Importante il ruolo svolto da una donna 47enne, madre di un 22enne entrambi arrestati, che ha coadiuvato attivamente le illecite attività del figlio, provvedendo ad incassare i proventi dello spaccio, a recuperare i crediti derivanti dalle cessioni di stupefacente, ed avvisare il figlio della presenza dei carabinieri nei pressi della sua abitazione. Sventata nel corso dell’attività la probabile commissione di un omicidio. Impiegati quasi 200 carabinieri, un elicottero e unità cinofile.

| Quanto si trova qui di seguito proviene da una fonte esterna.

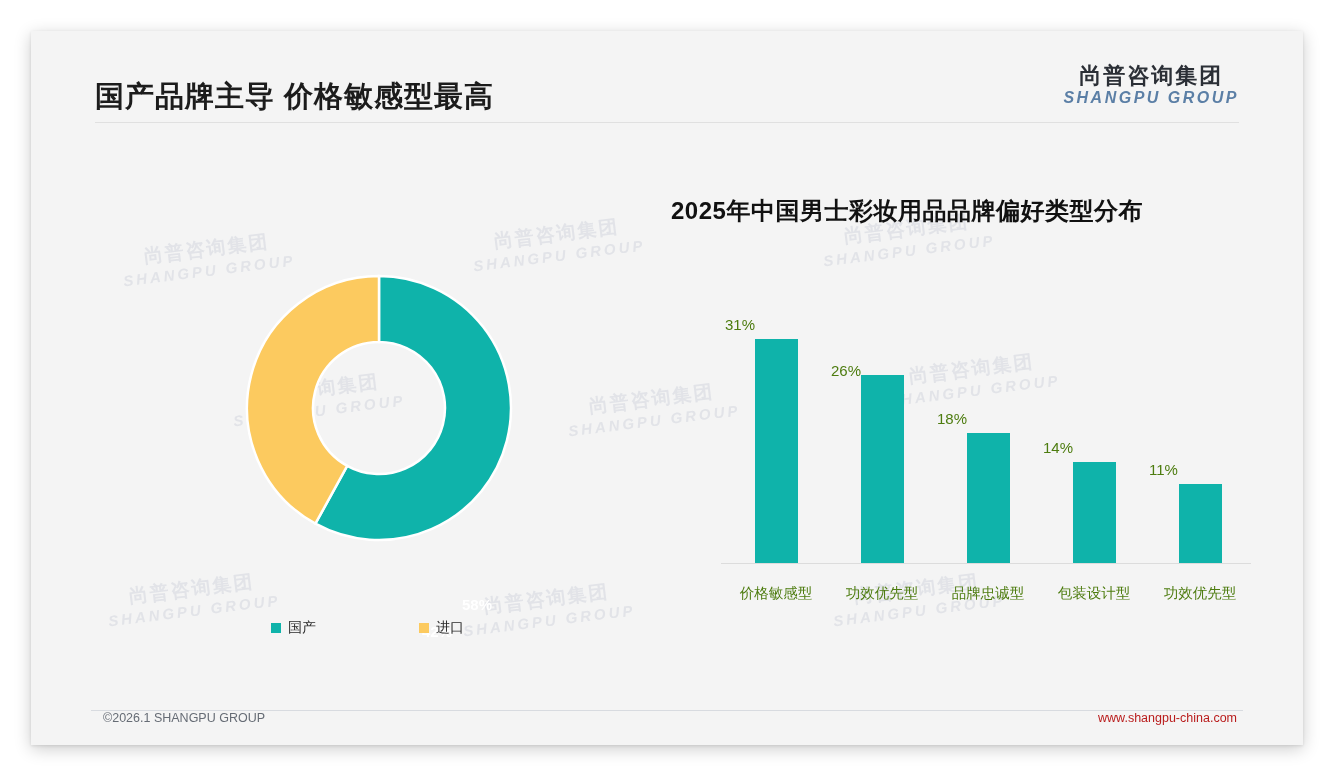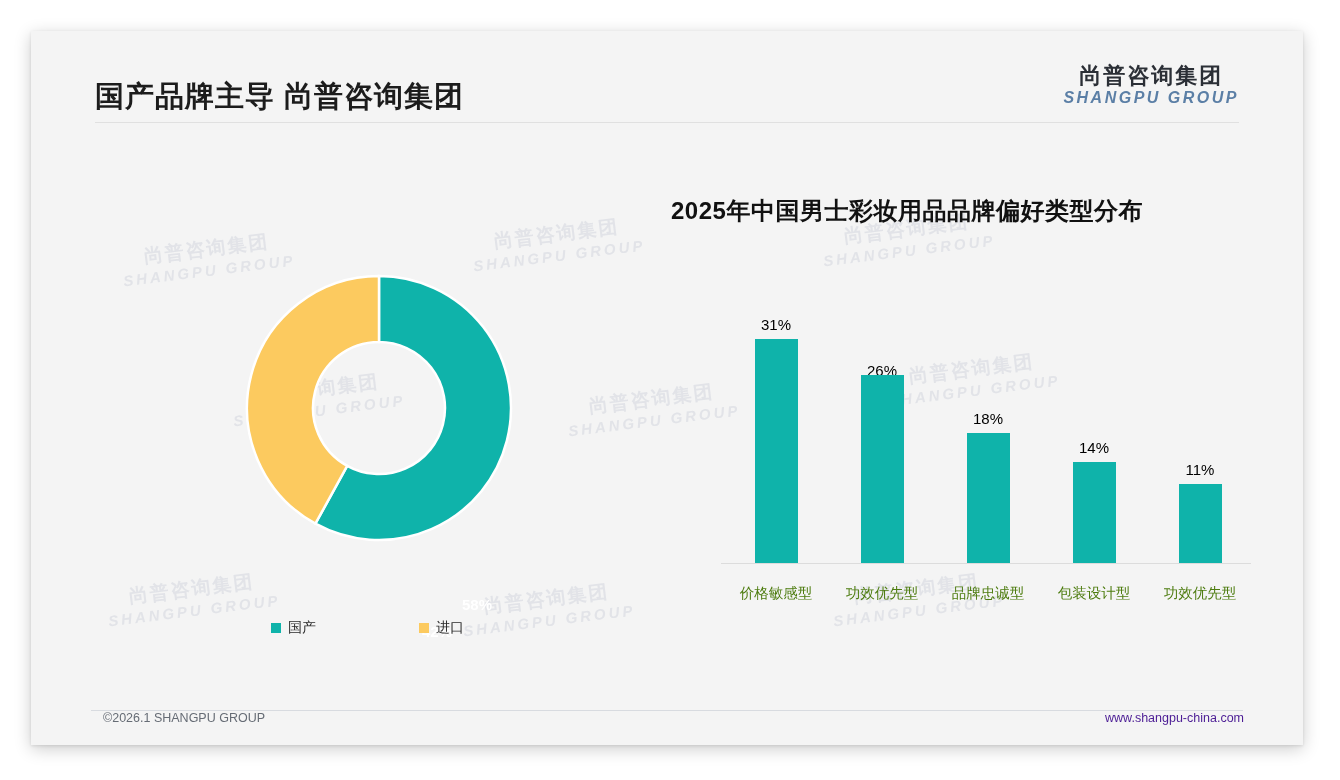--- a/index.html
+++ b/index.html
@@ -189,7 +189,7 @@
   </div>
 
   <div id="slide-header">
-    <div id="page-title">国产品牌主导 尚普咨询集团</div>
+    <div id="page-title">国产品牌主导 价格敏感型最高</div>
     <div id="brand-logo">
       <span class="logo-cn">尚普咨询集团</span>
       <span class="logo-en">SHANGPU GROUP</span>

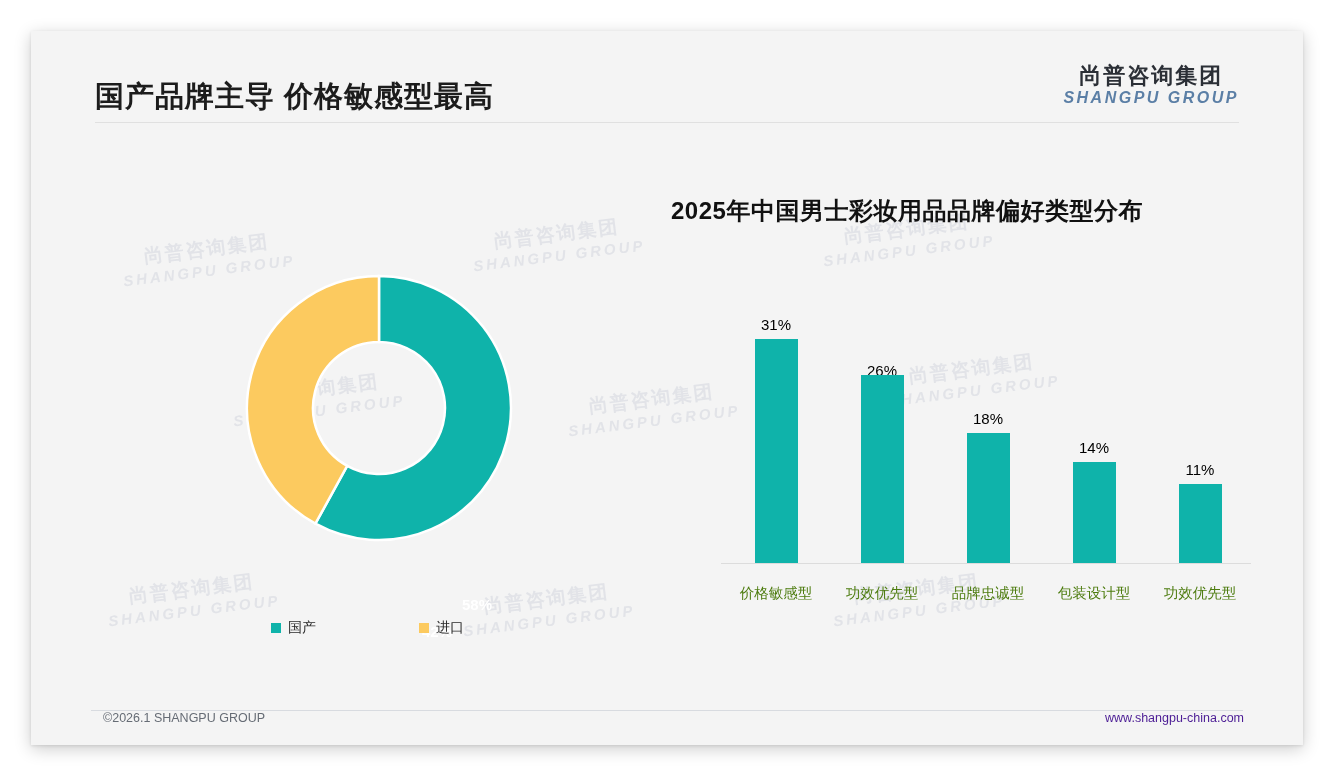--- a/index.html
+++ b/index.html
@@ -114,8 +114,8 @@
     background: #0fb3aa;
   }
   .bar-value {
-    position: absolute; width: 102px; text-align: center;
-    font-size: 15px; color: #000000;
+    position: absolute; width: 102px; text-align: left;
+    font-size: 15px; color: #4d7c0f;
   }
   .bar-cat {
     position: absolute; bottom: 8px; width: 102px; text-align: center;

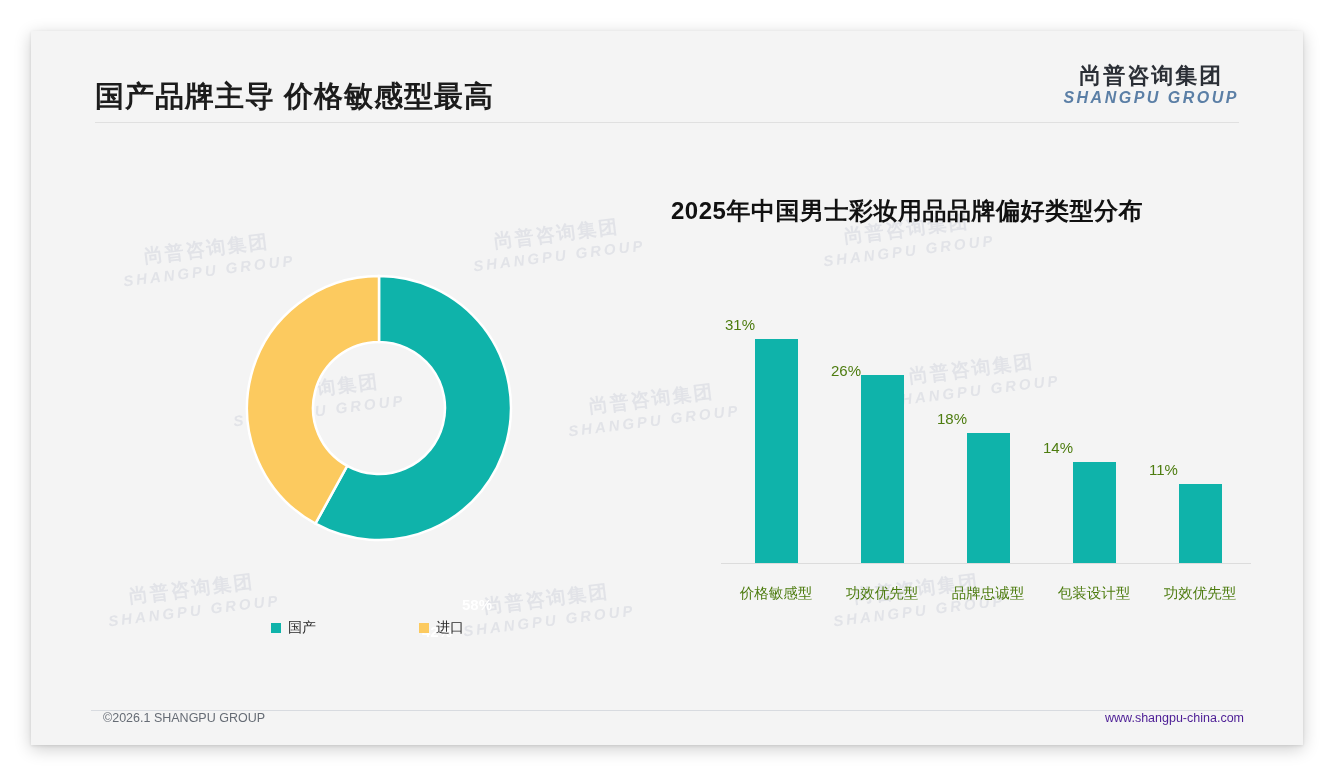--- a/index.html
+++ b/index.html
@@ -140,8 +140,8 @@
     font-size: 12.5px; color: #666c75;
   }
   #footer-url {
-    position: absolute; right: 59px; top: 0;
-    font-size: 12.5px; color: #4c1d95;
+    position: absolute; right: 66px; top: 0;
+    font-size: 12.5px; color: #b91c1c;
   }
 </style>
 </head>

Dall’alba di questa mattina, in Carovigno (BR) e Mesagne (BR), Carabinieri della Compagnia di San Vito dei Normanni (BR), collaborati nella fase esecutiva da personale del Comando Provinciale di Brindisi e dell’11° Reggimento “Puglia”, nonché da un elicottero del 6° elinucleo e da unità cinofile stanno dando esecuzione a un’ordinanza di custodia cautelare – emessa dal GIP del Tribunale di Brindisi su richiesta della locale Procura della Repubblica – nei confronti di 15 soggetti (6 in carcere e 9 ai domiciliari), ritenuti responsabili, a vario titolo, di concorso in detenzione e spaccio di sostanze stupefacenti, nonché di reati in materia di armi e contro il patrimonio (prevalentemente furti in abitazione).
L’indagine, condotta dal luglio al novembre 2017, anche tramite attività tecniche, ha consentito di:

  • impedire la commissione di un probabile omicidio, posto che gli operanti hanno recuperato preventivamente un fucile a canne mozze e il relativo munizionamento, occultati nelle campagne di Carovigno, poco prima che venisse utilizzato per una spedizione punitiva nei confronti di un pregiudicato della zona;
  •  documentare un florido spaccio di sostanze stupefacenti , nei Comuni di Carovigno e San Vito dei Normanni;
  • sequestrare complessivamente 2 chilogrammi di marijuana e varie dosi di cocaina;
  • contestare la commissione di furti in appartamento e indebiti utilizzi di strumenti di credito per procacciarsi il denaro necessario all’approvvigionamento di stupefacente.

Nello stesso contesto, sono in corso di esecuzione ulteriori 10 perquisizioni domiciliari nei confronti di altrettanti indagati non colpiti dalla presente misura.

I particolari verranno resi noti nel corso di una conferenza stampa che avrà luogo alle ore 09.30 odierne, presso questo Comando Provinciale.